# Aim of the exercise:
What you return should be each line of the data containing the string "exec".

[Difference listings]
%%
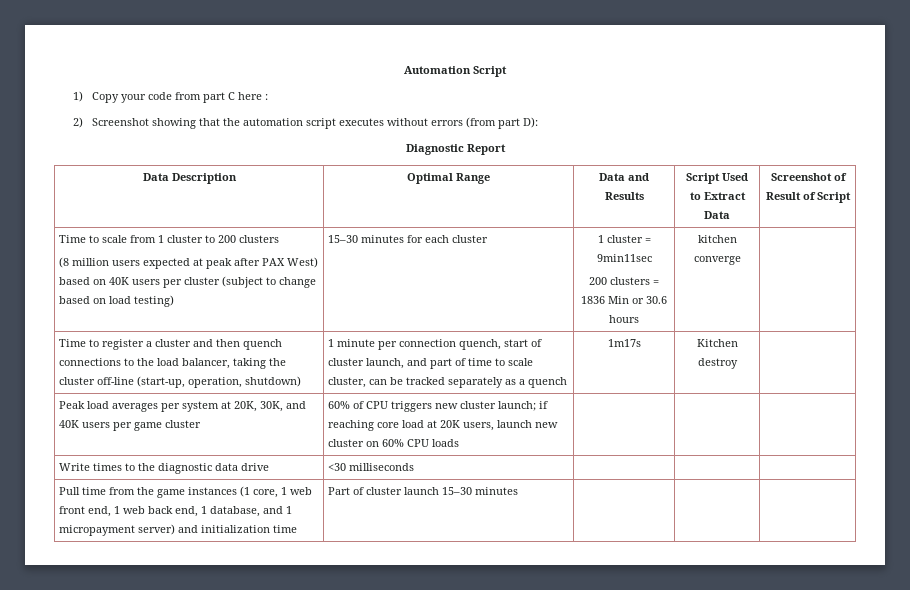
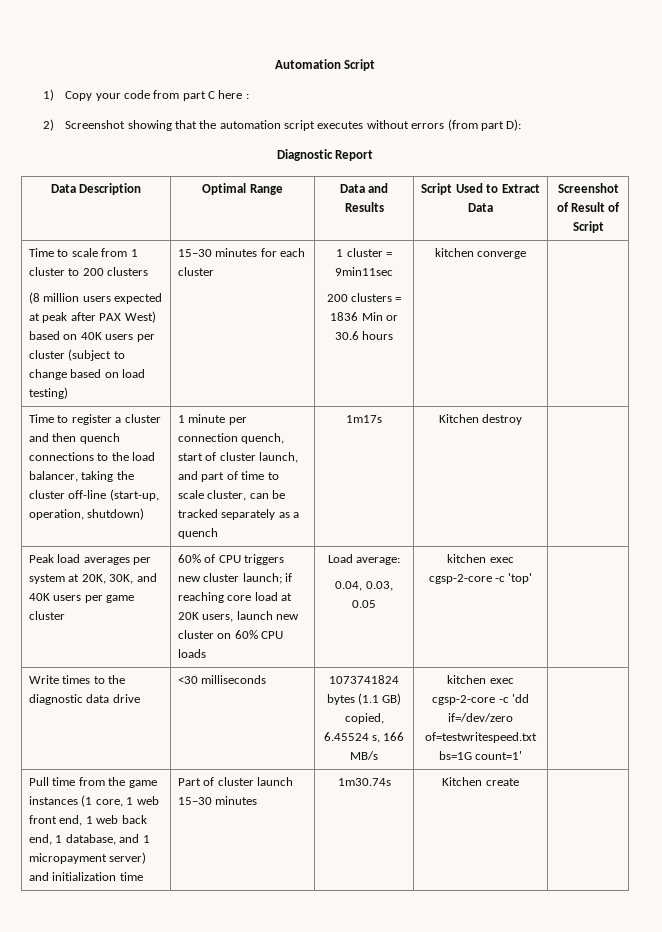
+ Load average:
+ 0.04, 0.03, 0.05 | kitchen exec cgsp-2-core -c 'top'
- Write times to the diagnostic data drive | <30 milliseconds | | |
+ Write times to the diagnostic data drive | <30 milliseconds | 1073741824 bytes (1.1 GB) copied, 6.45524 s, 166 MB/s | kitchen exec cgsp-2-core -c 'dd if=/dev/zero of=testwritespeed.txt bs=1G count=1' |
- Pull time from the game instances (1 core, 1 web front end, 1 web back end, 1 database, and 1 micropayment server) and initialization time | Part of cluster launch 15–30 minutes | | |
+ Pull time from the game instances (1 core, 1 web front end, 1 web back end, 1 database, and 1 micropayment server) and initialization time | Part of cluster launch 15–30 minutes | 1m30.74s | Kitchen create |

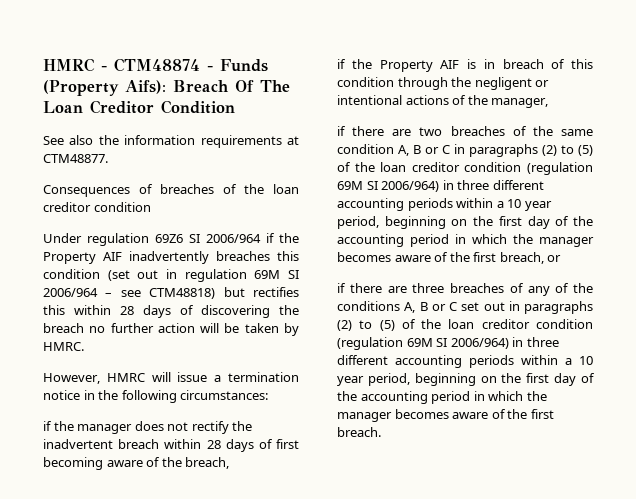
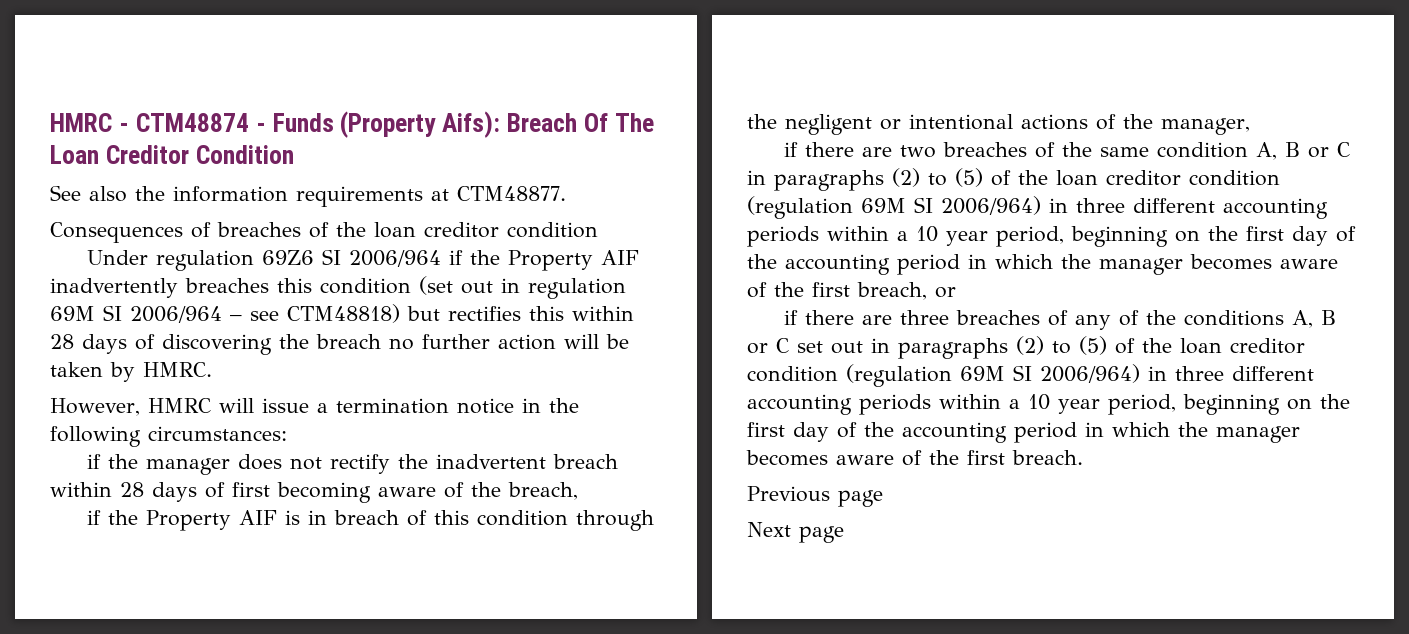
+ Previous page
+ Next page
%%
# Answer to this task:
+ 0.04, 0.03, 0.05 | kitchen exec cgsp-2-core -c 'top'
+ Write times to the diagnostic data drive | <30 milliseconds | 1073741824 bytes (1.1 GB) copied, 6.45524 s, 166 MB/s | kitchen exec cgsp-2-core -c 'dd if=/dev/zero of=testwritespeed.txt bs=1G count=1' |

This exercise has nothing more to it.